Modular supercomputing is a new paradigm directly reflecting the diversity of execution characteristics found in modern simulation codes, within the architecture of the supercomputer. Instead of a homogeneous design, different modules, strongly connected via a homogeneous global software layer, enable optimal resource assignment. We can then reach increased scalability and significantly higher efficiency with lower energy consumption, addressing both big data analytics and exascale simulation capabilities. Our users will benefit from this architecture in the long term, although initially some work on the code might be necessary. We support our users in the best possible way.
• What is significant about the transition to a hybrid architecture? How does JSC anticipate to leverage accelerator technologies moving forward?
The modular supercomputer works like a turbocharger: a booster module accelerates calculations on a cluster module. In other words, complex parts of the code that are difficult to calculate simultaneously on a large number of processors are executed on the cluster module. Simpler parts of the program that can be processed in parallel with greater efficiency—meaning the parts that are scalable—are transferred to the booster module. The booster module uses a large number of relatively slow but energy-efficient cores. We are convinced that we can also implement an exascale class supercomputer based on the modular concept.
• In what other ways is JSC supporting users during this transition? How has the focus of your support and training programs changed, and how do you see JSC staff and users more closely collaborating moving forward?
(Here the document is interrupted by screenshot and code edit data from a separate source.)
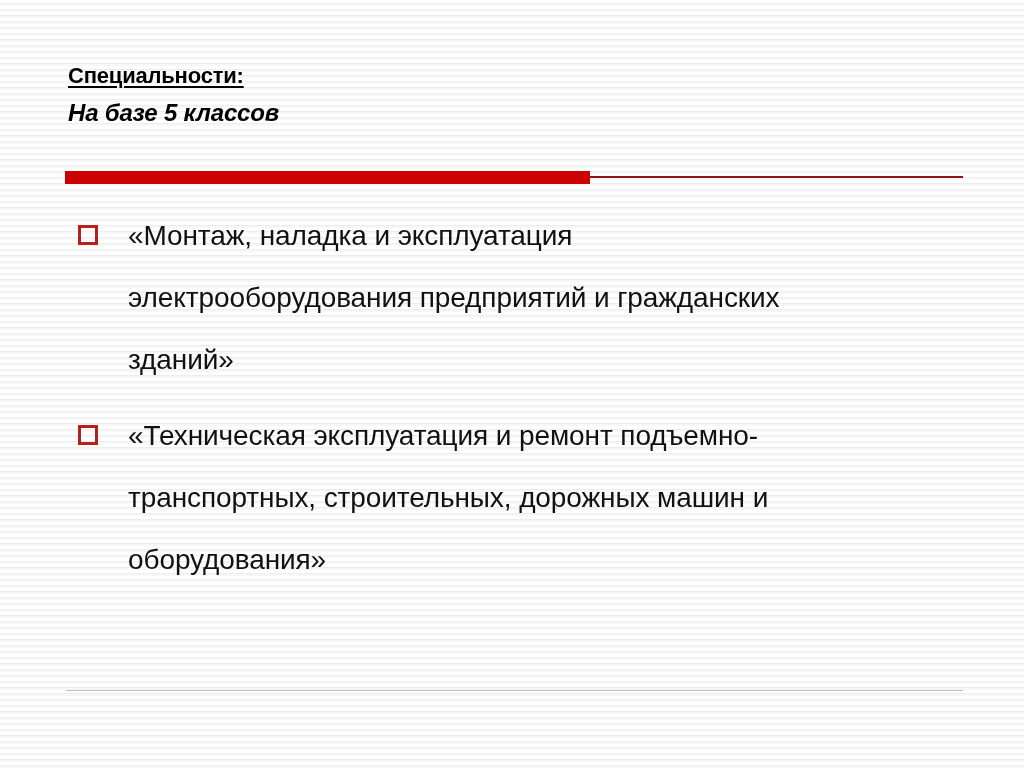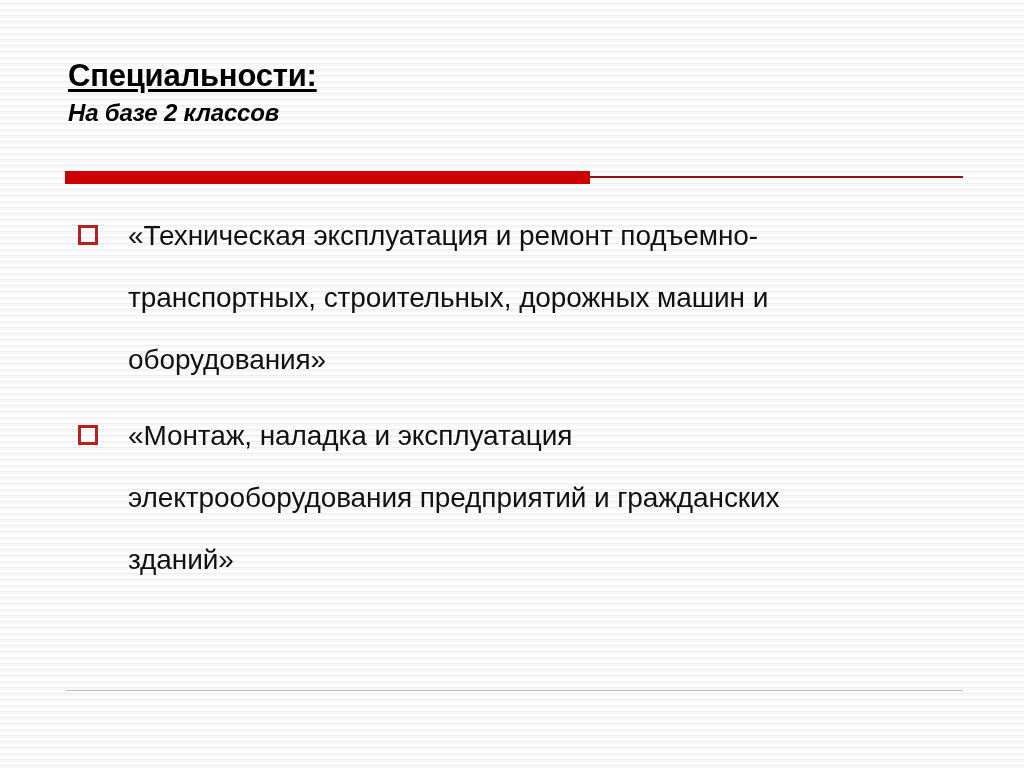--- a/index.html
+++ b/index.html
@@ -40,7 +40,7 @@
   }
 
   .slide-title {
-    font-size: 31px;
+    font-size: 22px;
     font-weight: bold;
     color: #000000;
     text-decoration: underline;

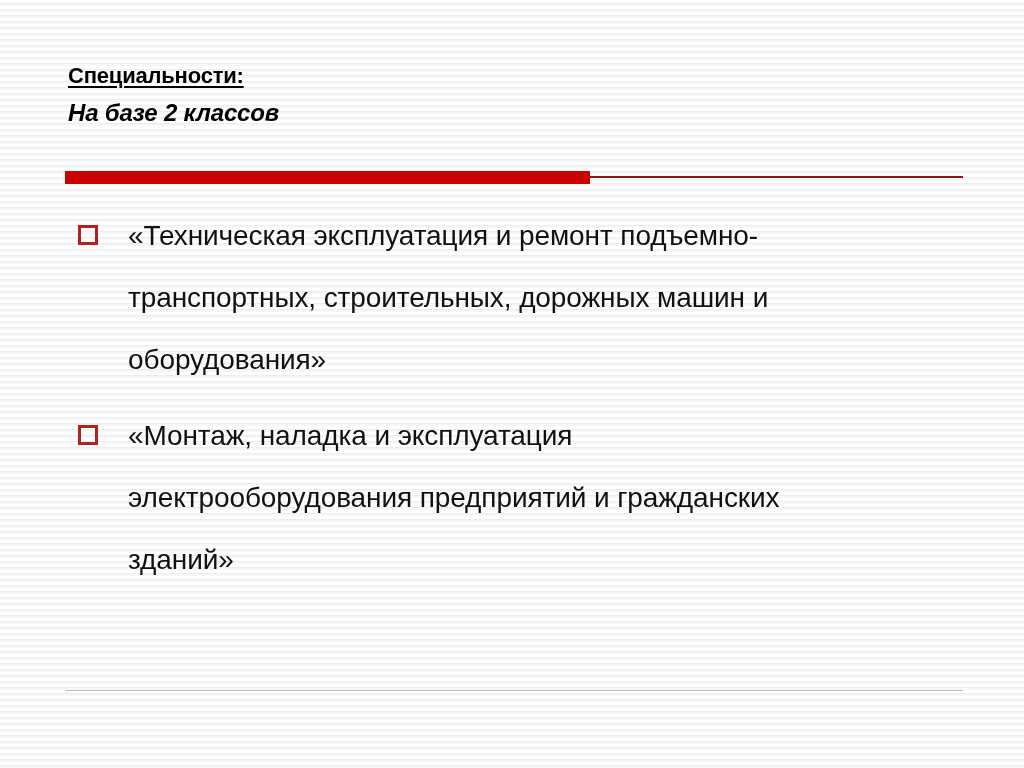--- a/index.html
+++ b/index.html
@@ -137,7 +137,7 @@
 
   <div class="header">
     <div class="slide-title">Специальности:</div>
-    <div class="subtitle-line first">На базе 2 классов</div>
+    <div class="subtitle-line first">На базе 5 классов</div>
   </div>
 
   <div class="divider">

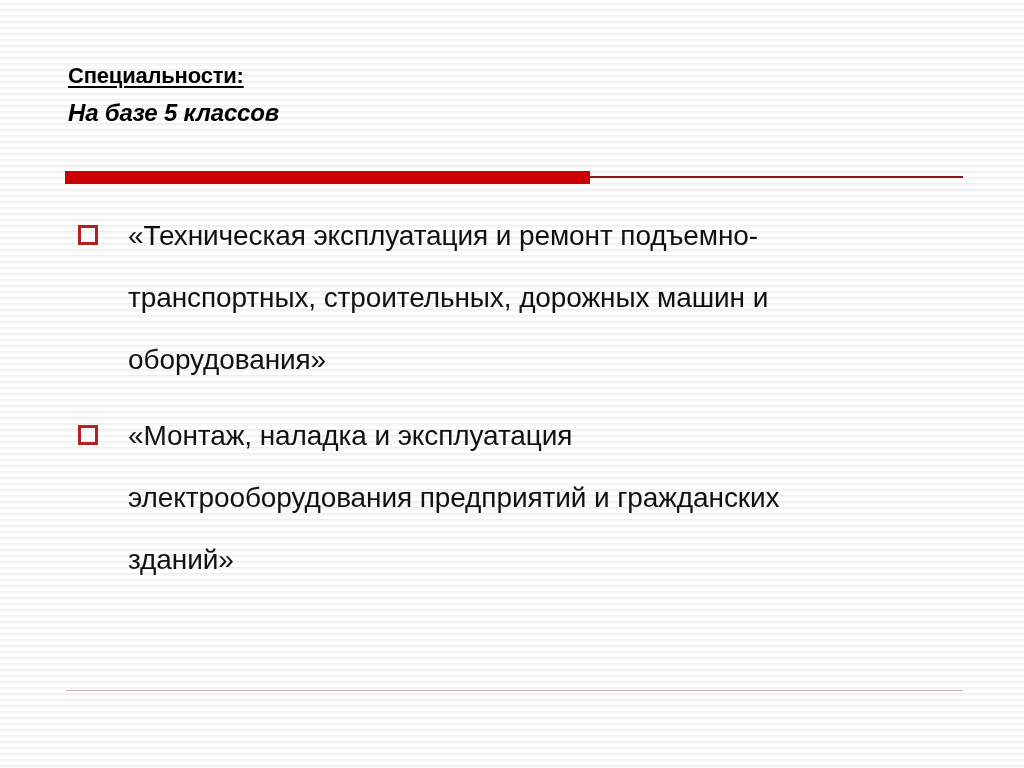--- a/index.html
+++ b/index.html
@@ -149,12 +149,12 @@
 
     <div class="bullet-row">
       <span class="bullet-marker"></span>
-      <span class="bullet-text">«Техническая эксплуатация и ремонт подъемно-транспортных, строительных, дорожных машин и оборудования»</span>
+      <span class="bullet-text">«Монтаж, наладка и эксплуатация электрооборудования предприятий и гражданских зданий»</span>
     </div>
 
     <div class="bullet-row">
       <span class="bullet-marker"></span>
-      <span class="bullet-text">«Монтаж, наладка и эксплуатация электрооборудования предприятий и гражданских зданий»</span>
+      <span class="bullet-text">«Техническая эксплуатация и ремонт подъемно-транспортных, строительных, дорожных машин и оборудования»</span>
     </div>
Even before we pursued the modular concept, we had already established a highly recognized support structure at the JSC. In particular, the SimLabs are firmly anchored in the respective research communities and work together with users to optimize their codes in order to use the system as efficiently as possible. In addition, we offer a broad portfolio of courses—some even tailored specifically to a community—that help researchers to make the most of using the architecture.
Prof. Dr. Dieter Kranzlmüller, Director of the Leibniz Supercomputing Centre
• The new SuperMUC-NG machine makes a major performance leap while maintaining a homogenous, CPU-based architecture. How does this benefit the LRZ user community?
Traditionally, we at LRZ have a broad user-base for our HPC systems—which is one of the reasons for the high demand of our computing resources from researchers in Germany and Europe. Hence, it was a priority for us to procure a system which will benefit many scientists. The general-purpose, CPU-based architecture, the high-performance Omni-Path 100Gb network, and the network topology are just some of the hardware features which make this possible. In combination with a corresponding software stack, we allow for an efficient workflow for the development and optimization of highly-scalable applications from different domains—be it astrophysics, geoscience, computational fluid dynamics, chemistry, or many others. At the same time, of course, SuperMUC-NG caters to the changing needs of scientists and has a lot to offer for researchers newer to the field of HPC, such as those from the life sciences or environmental researchers. The system is equipped to adequately address data challenges we see more frequently now in HPC. The newly introduced cloud component will deliver researchers the greatest possible freedom in using their own software and visualization environments to process the data generated by the supercomputer and to share these results with others. However, such a major performance leap will still make it necessary for our users to further optimize, adapt, scale their codes. LRZ experts will assist them, providing an interface between the various scientific communities and computer science. As part of the project we will again extend our user support team.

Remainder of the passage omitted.